Na portaria, Fábio Wajngarten estipula o retorno ao trabalho escalonado em duas datas. Nesta segunda, retomam as atividades presenciais servidores que ocupam cargos gerenciais: secretários, diretores e coordenadores-gerais. Na quarta-feira, os demais funcionários também devem voltar ao trabalho, mas divididos em dois turnos – de 8h30 a 14h30 e de 14h30 a 20h30. As duas horas restantes para completar a jornada de oito horas deverão ser cumpridas de casa. O secretário pede ainda que dependentes de transporte público tenham prioridade no turno da manhã.

No documento, Wajngarten orienta servidores com 60 anos ou mais e que se encaixem em grupos de risco – como grávidas e lactantes, com doenças crônicas ou que cuidam de idosos – a esperar por uma nova instrução normativa para deixar o teletrabalho. Aos que voltam, o secretário determina que o setor deve “providenciar a limpeza e higienização do andar, ampliar os horários da limpeza das mesas e telefones, manter os recipientes de álcool em gel abastecidos; orientar o uso obrigatório de máscaras nos elevadores e espaços de circulação”, além da distância mínima de 1,5 metro entre os servidores.

Nos últimos dias, Turismo e Cidadania — cujos ministros estão afinados ao discurso do presidente Jair Bolsonaro que é contrário ao isolamento horizontal para conter a disseminação do novo coronavírus — também assinaram portarias pedindo o retorno dos servidores. O ministro Marcelo Álvaro Antônio (Turismo) determinou retorno gradual desde 11 de maio. Já o ministro Onyx Lorenzoni (Cidadania) determinou a volta de servidores a partir desta segunda.

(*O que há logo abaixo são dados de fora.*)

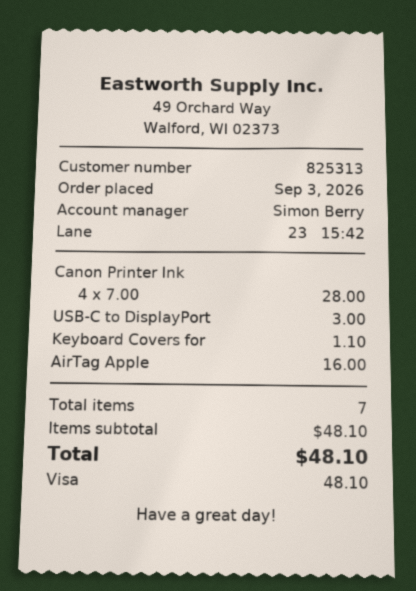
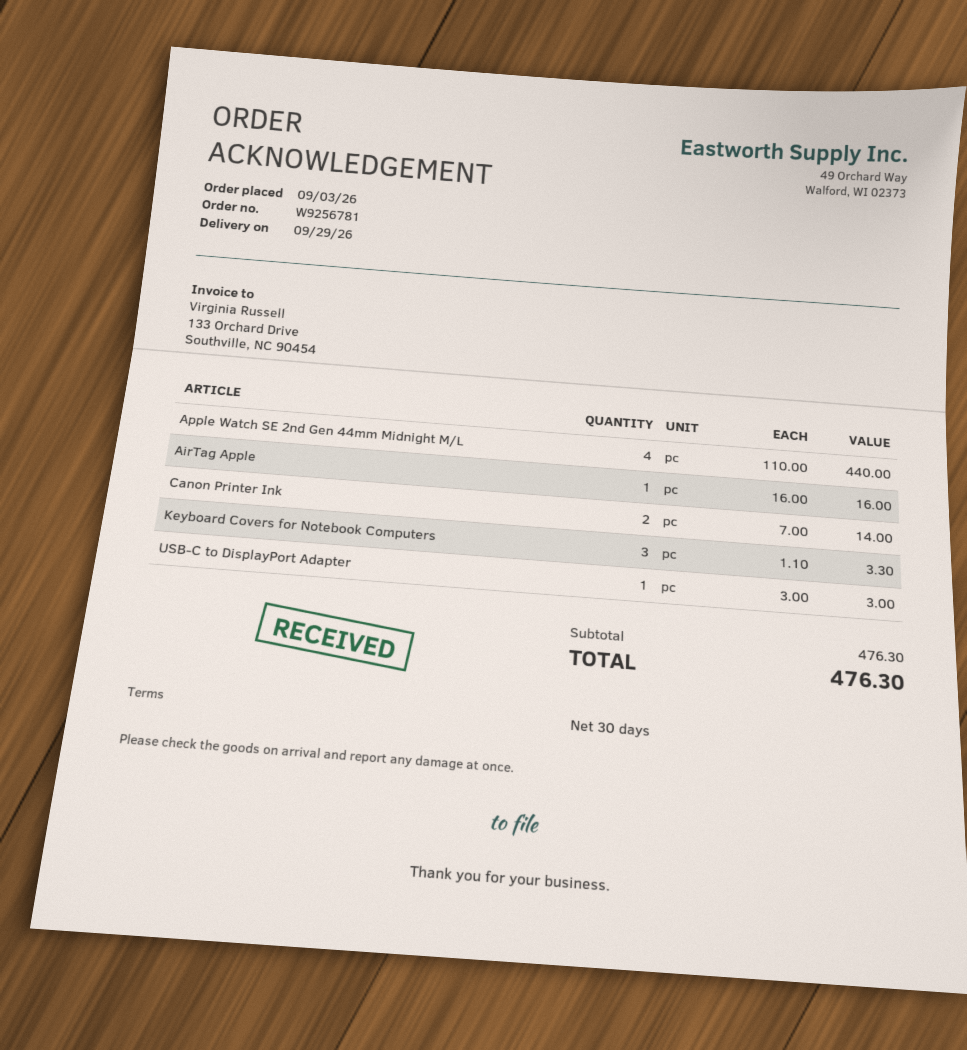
Canon Printer Ink: 4 x 7.00 = 28.00 -> 2 x 7.00 = 14.00
Keyboard Covers for: 1 x 1.10 = 1.10 -> 3 x 1.10 = 3.30
Apple Watch SE 2nd Gen 44mm Midnight M/L: none -> 4 x 110.00 = 440.00
subtotal: 48.10 -> 476.30
total: 48.10 -> 476.30

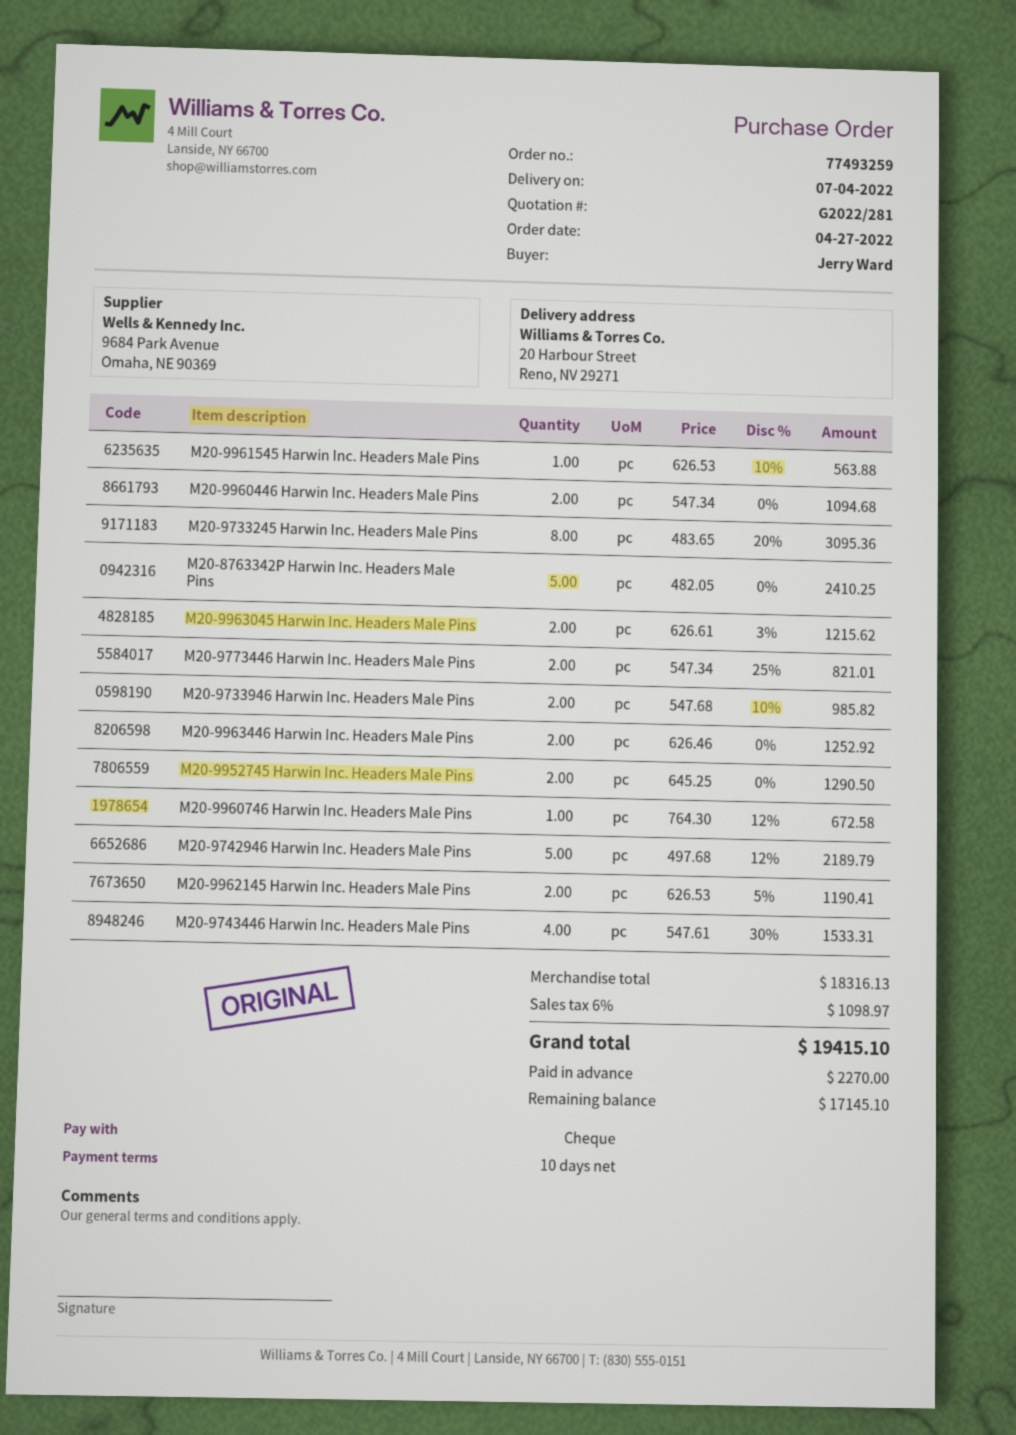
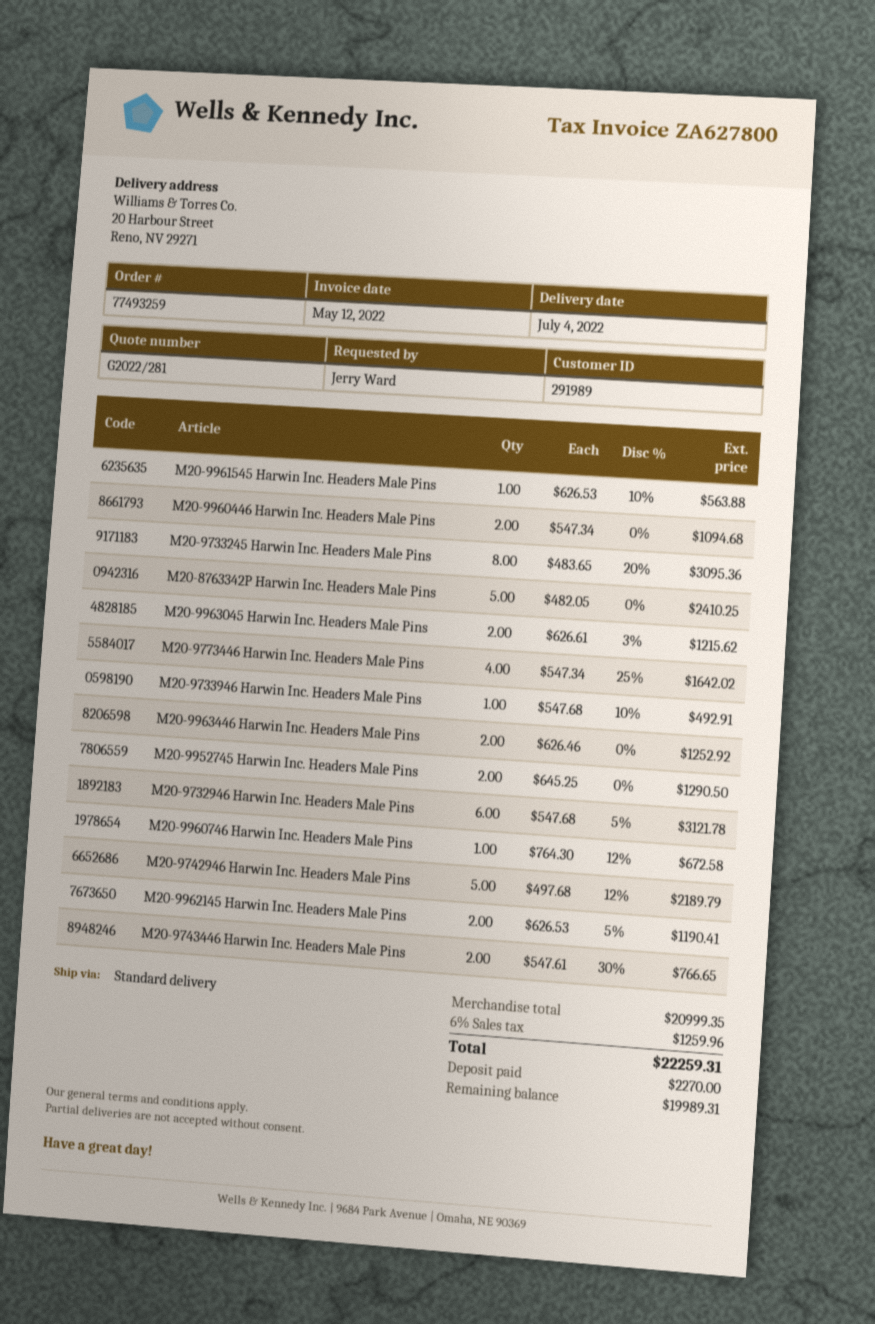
M20-9773446 Harwin Inc. Headers Male Pins: 2 x 547.34 - 25% = 821.01 -> 4 x 547.34 - 25% = 1642.02
M20-9733946 Harwin Inc. Headers Male Pins: 2 x 547.68 - 10% = 985.82 -> 1 x 547.68 - 10% = 492.91
M20-9743446 Harwin Inc. Headers Male Pins: 4 x 547.61 - 30% = 1533.31 -> 2 x 547.61 - 30% = 766.65
M20-9732946 Harwin Inc. Headers Male Pins: none -> 6 x 547.68 - 5% = 3121.78
subtotal: 18316.13 -> 20999.35
tax: 6% = 1098.97 -> 6% = 1259.96
total: 19415.10 -> 22259.31
balance: 17145.10 -> 19989.31

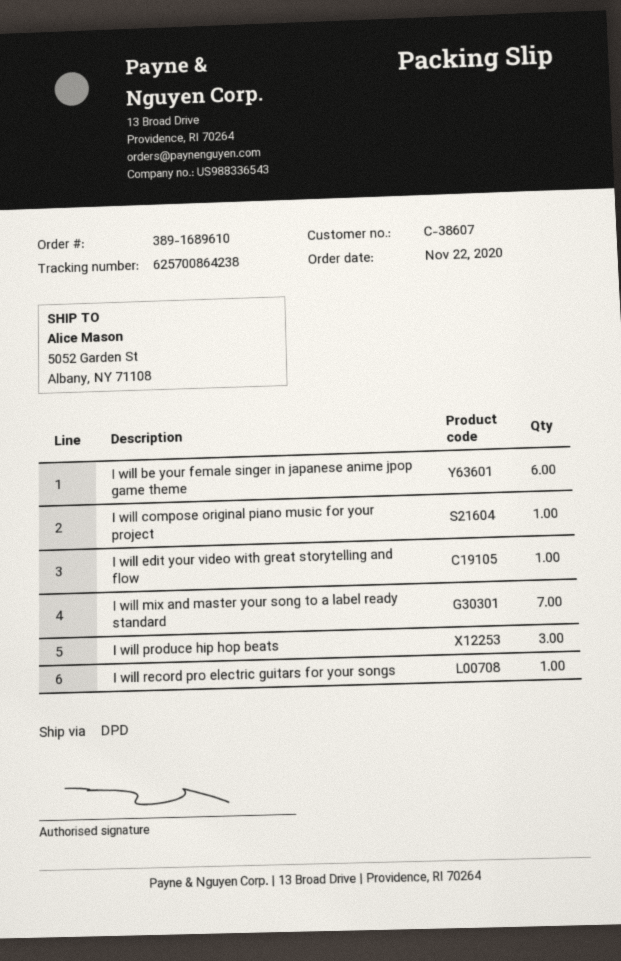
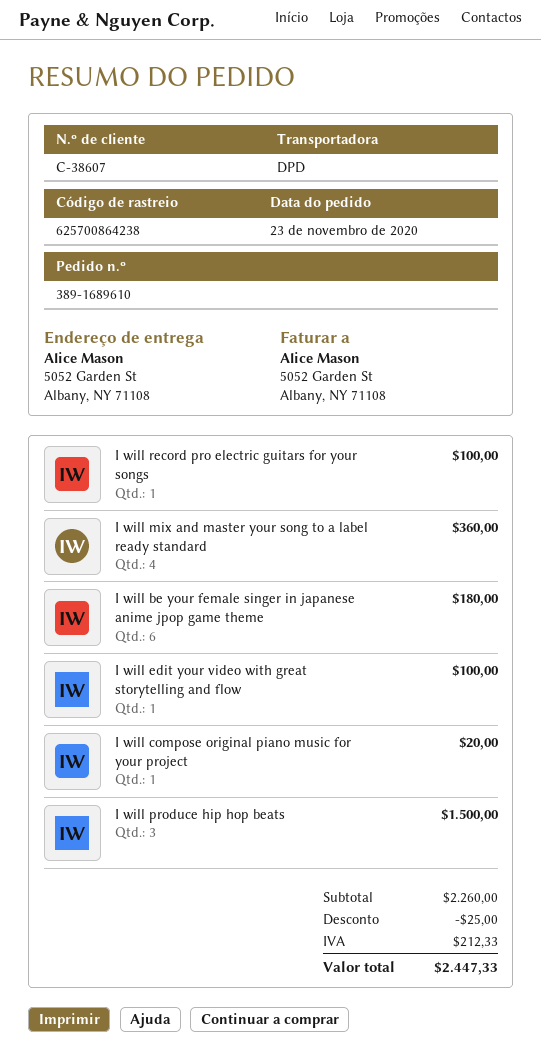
order date: 2020-11-22 -> 2020-11-23
I will mix and master your song to a label ready standard: 7 -> 4

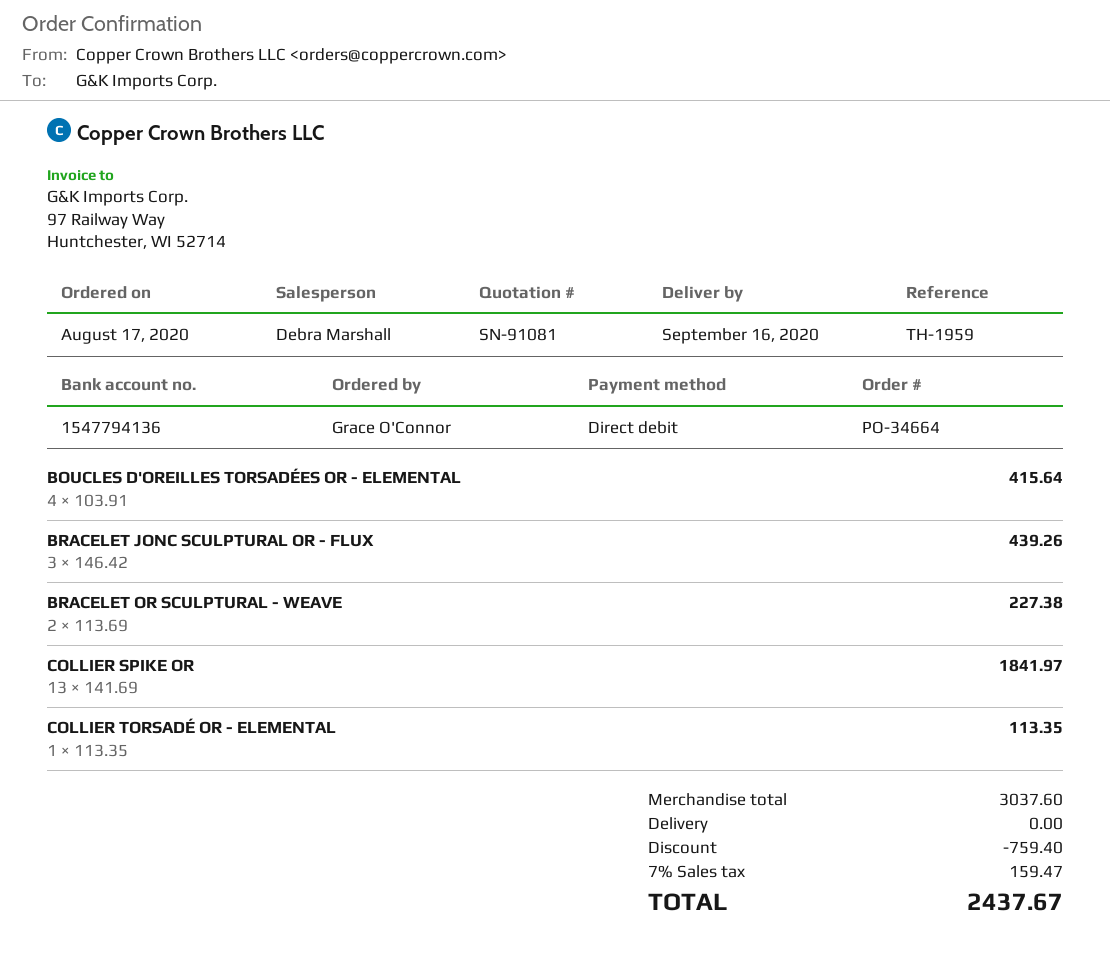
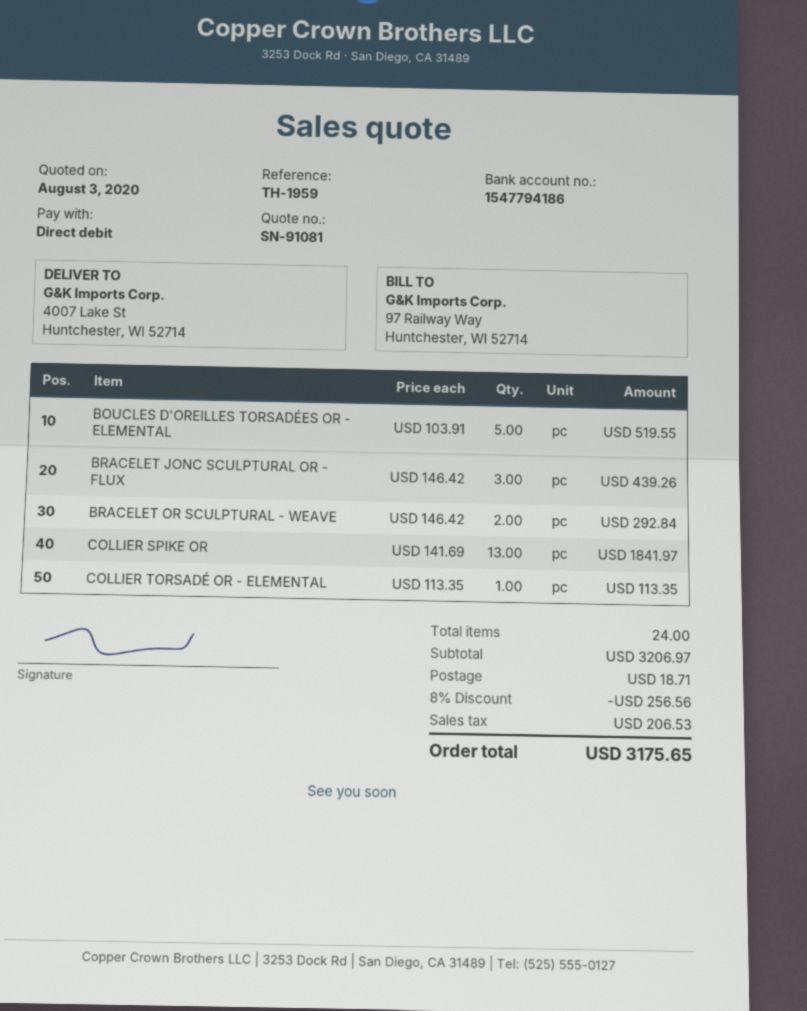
bank account: 1547794136 -> 1547794186
BOUCLES D'OREILLES TORSADÉES OR - ELEMENTAL: 4 x 103.91 = 415.64 -> 5 x 103.91 = 519.55
BRACELET OR SCULPTURAL - WEAVE: 2 x 113.69 = 227.38 -> 2 x 146.42 = 292.84
subtotal: 3037.60 -> 3206.97
discount: 759.40 -> 256.56
shipping: 0.00 -> 18.71
tax: 159.47 -> 206.53
total: 2437.67 -> 3175.65

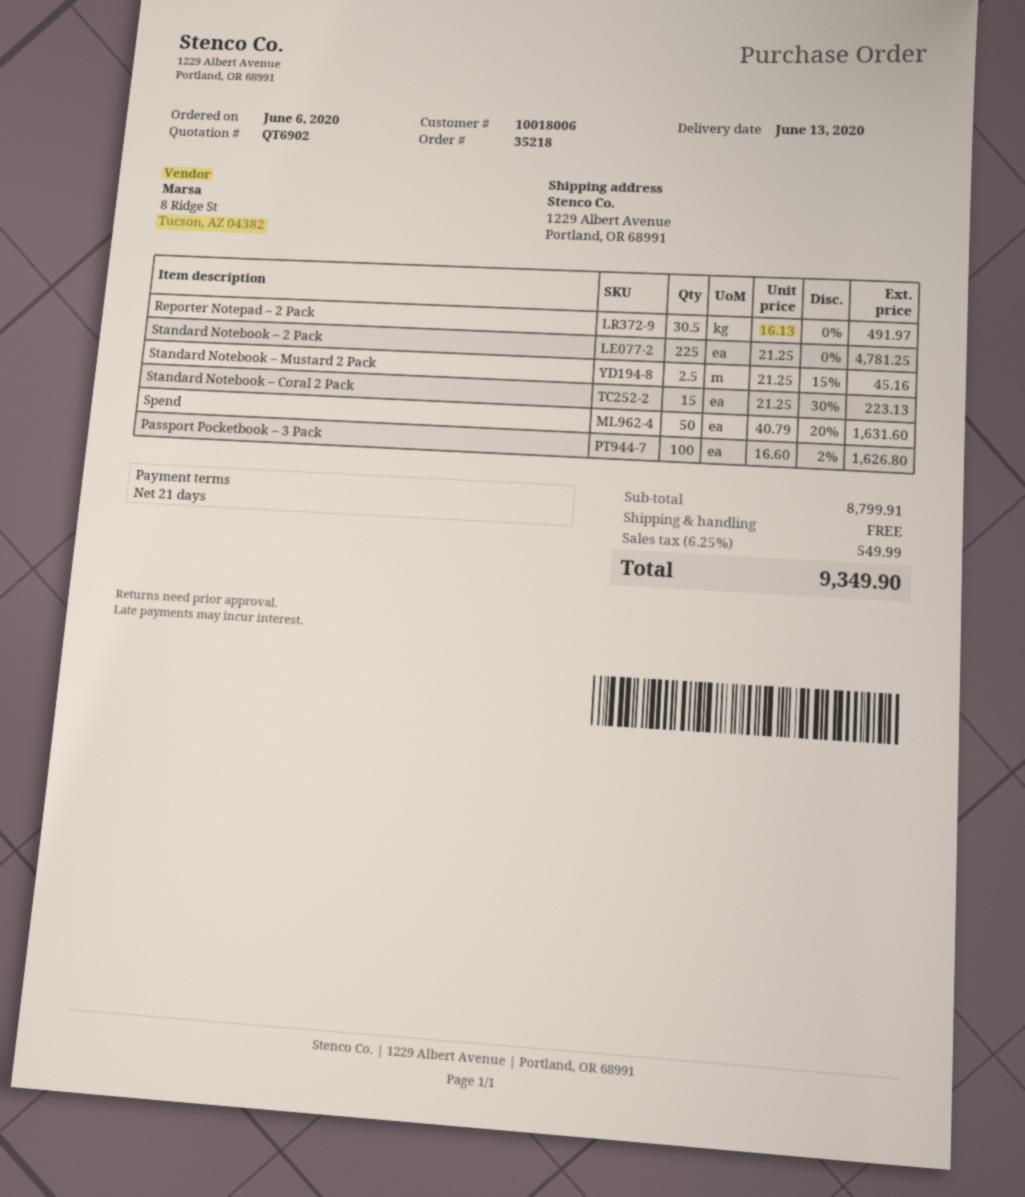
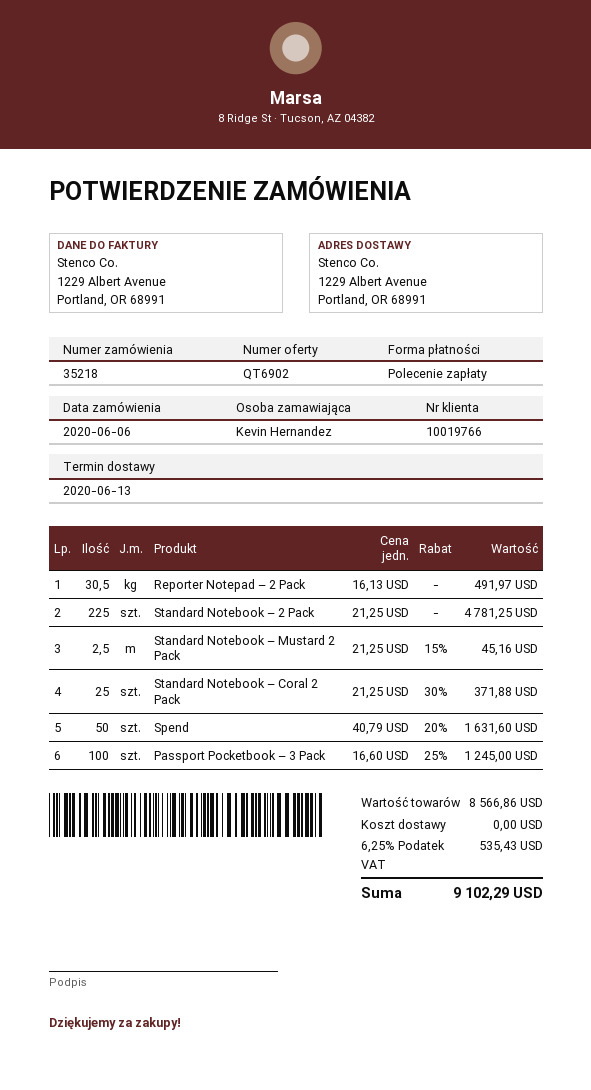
customer number: 10018006 -> 10019766
Standard Notebook – Coral 2 Pack: 15 x 21.25 - 30% = 223.13 -> 25 x 21.25 - 30% = 371.88
Passport Pocketbook – 3 Pack: 100 x 16.60 - 2% = 1626.80 -> 100 x 16.60 - 25% = 1245.00
subtotal: 8799.91 -> 8566.86
tax: 6.25% = 549.99 -> 6.25% = 535.43
total: 9349.90 -> 9102.29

Contrário ao isolamento, Bolsonaro tem incentivado aglomerações e levou, no último domingo, 11 ministros para acompanhar uma manifestação em seu favor na porta do Palácio do Planalto. Ele apareceu no alto da rampa do prédio acompanhado de Augusto Heleno (Gabinete de Segurança Institucional), André Mendonça (Justiça), Luiz Eduardo Ramos (Secretaria de Governo), Onyx Lorenzoni (Cidadania), Tereza Cristina (Agricultura), Bento Albuquerque (Minas e Energia), Jorge Oliveira (Secretaria-Geral da Presidência), Marcos Pontes (Ciência e Tecnologia), Ernesto Araújo (Relações Exteriores), Abraham Weintraub (Educação) e Rogério Marinho (Desenvolvimento Regional).

Procurada, a Secretaria de Comunicação não se manifestou.